Liability for copyright infringement
Human Artistry Campaign which has received support from groups representing artists, performers, writers etc. has adopted certain principles. One of them is that the use of copyrighted works, voices and likeness of performers should be subject to licensing and be in compliance with the concerned laws. Additionally, it is also stated that “[c]reating special shortcuts or legal loopholes for AI would harm creative livelihoods, damage creators’ brands, and limit incentives to create and invest in new works”. Although, no loopholes/shortcuts have been specifically mentioned, the above statement refers to allowing fair use exemption (or introduction of similar exceptions under the law) for utilisation of copyrighted works for AI training purposes. This should be considered when it comes to framing laws in respect of AI, as the creators/artists are some of the people most affected by AI. In this background, it is comforting to note that Firefly, Adobe’s AI art generator has been trained its AI on licensed works and can produce output which is safe for commercial use, and Adobe has assured compensation for the creators of such works. Shutterstock has also launched its AI image generation platform and has promised that it shall pay artists for their contributions.

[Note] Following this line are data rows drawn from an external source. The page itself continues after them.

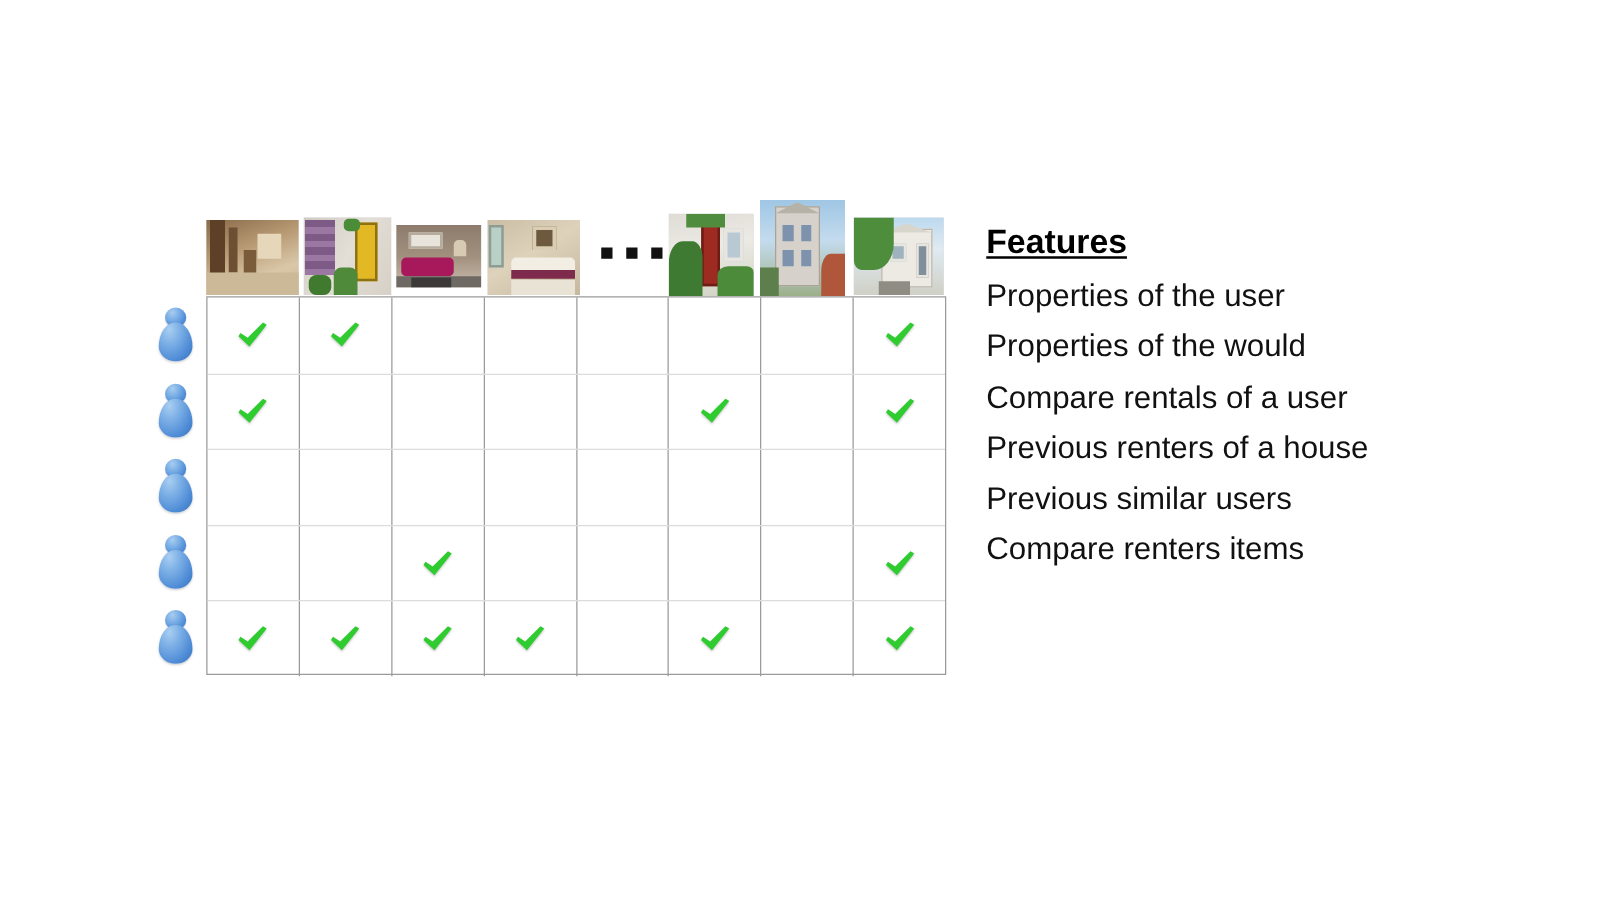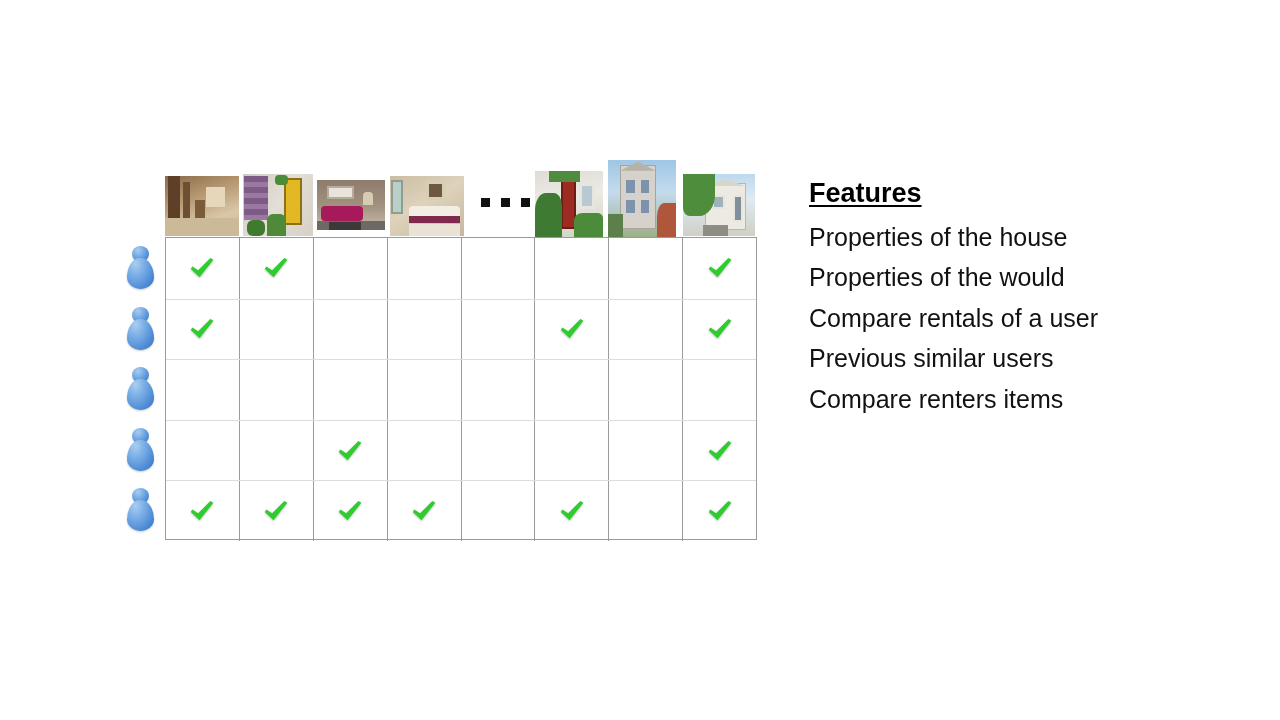"Features" #features { left: 809px -> 789px }
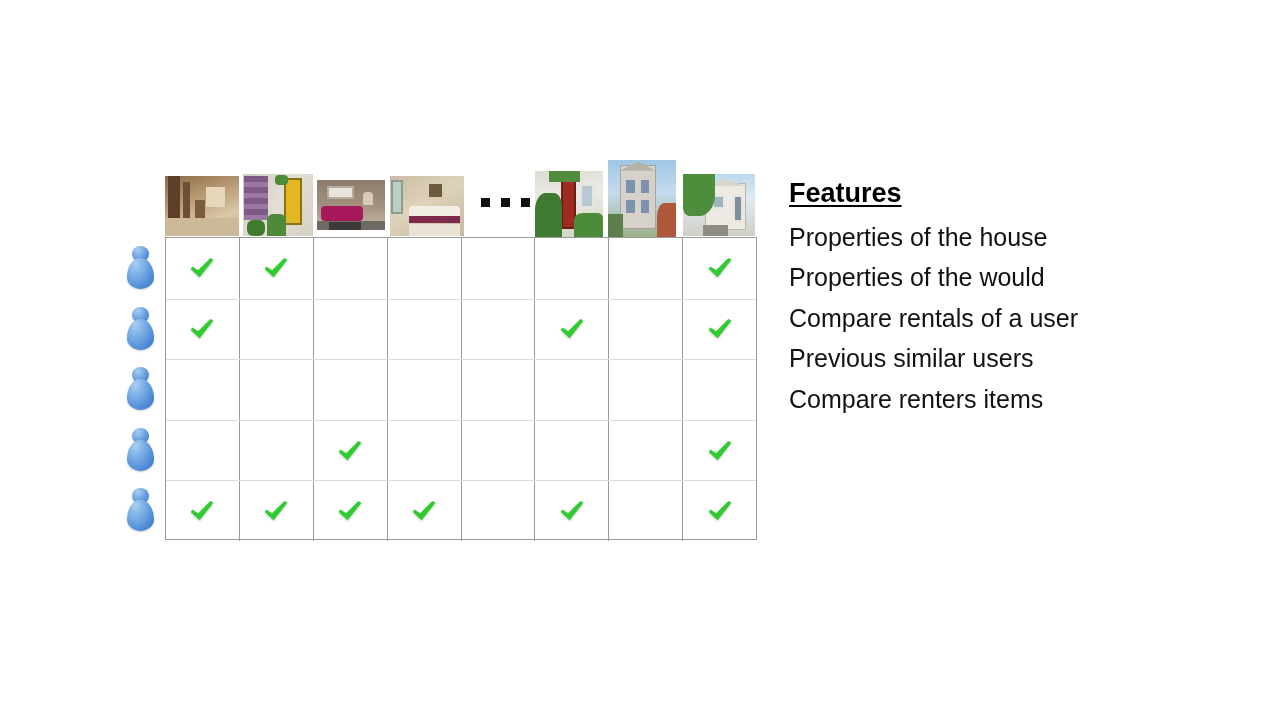"Properties of the house" div.feat-item { text: house -> user }
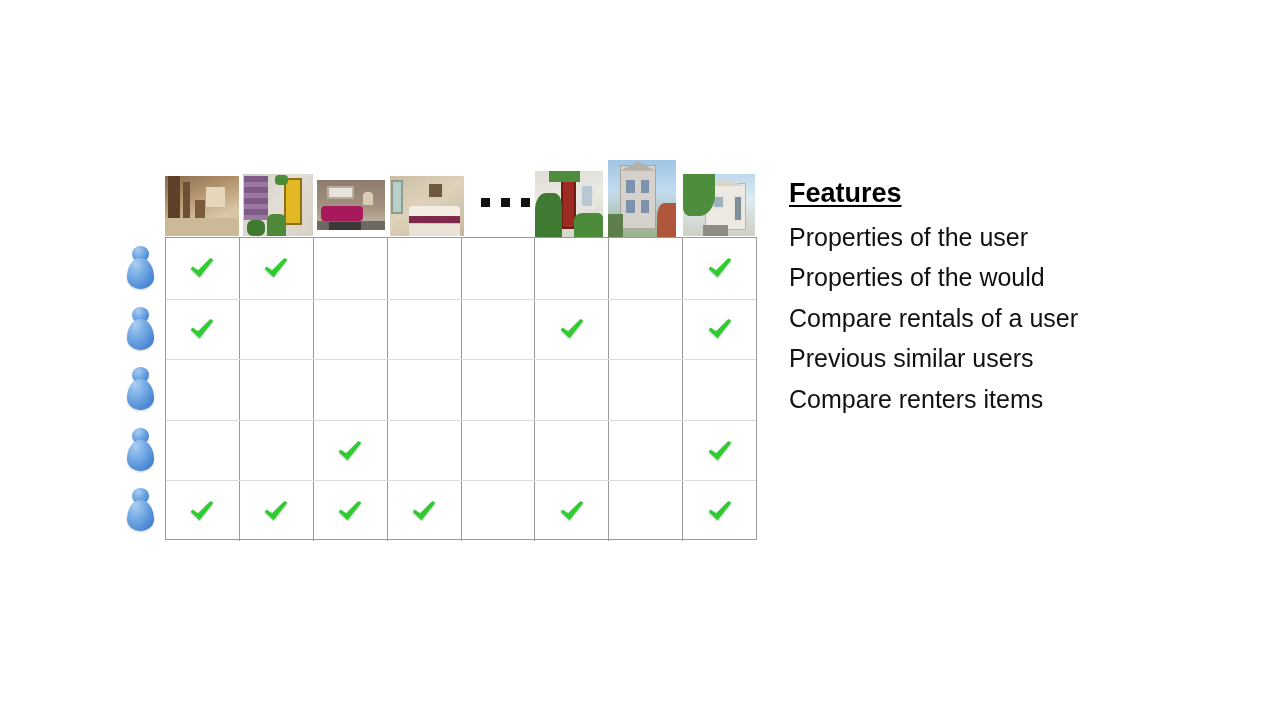"Previous renters of a house" div.feat-item { html: none -> <div>Previous renters of a house</div> }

In the Getty Images suit, relief was also sought in respect of trademark infringement claiming that the images generated by Stable Diffusion contained modified version of Getty’s watermark (displayed on all images on its website), thus implying association with Getty and to address this issue, AI developers could be required to not use trademarks in a way that would cause any likelihood of confusion or likelihood of association. Therefore, the above are a few aspects that should be considered when considering the regulation of AI. Interestingly, the Ministry of Electronics and IT, in a written reply in the Lok Sabha has stated that “the government is not considering bringing a law or regulating the growth of artificial intelligence in the country”. Innovation is vital, but it should be in a way that is beneficial to humanity.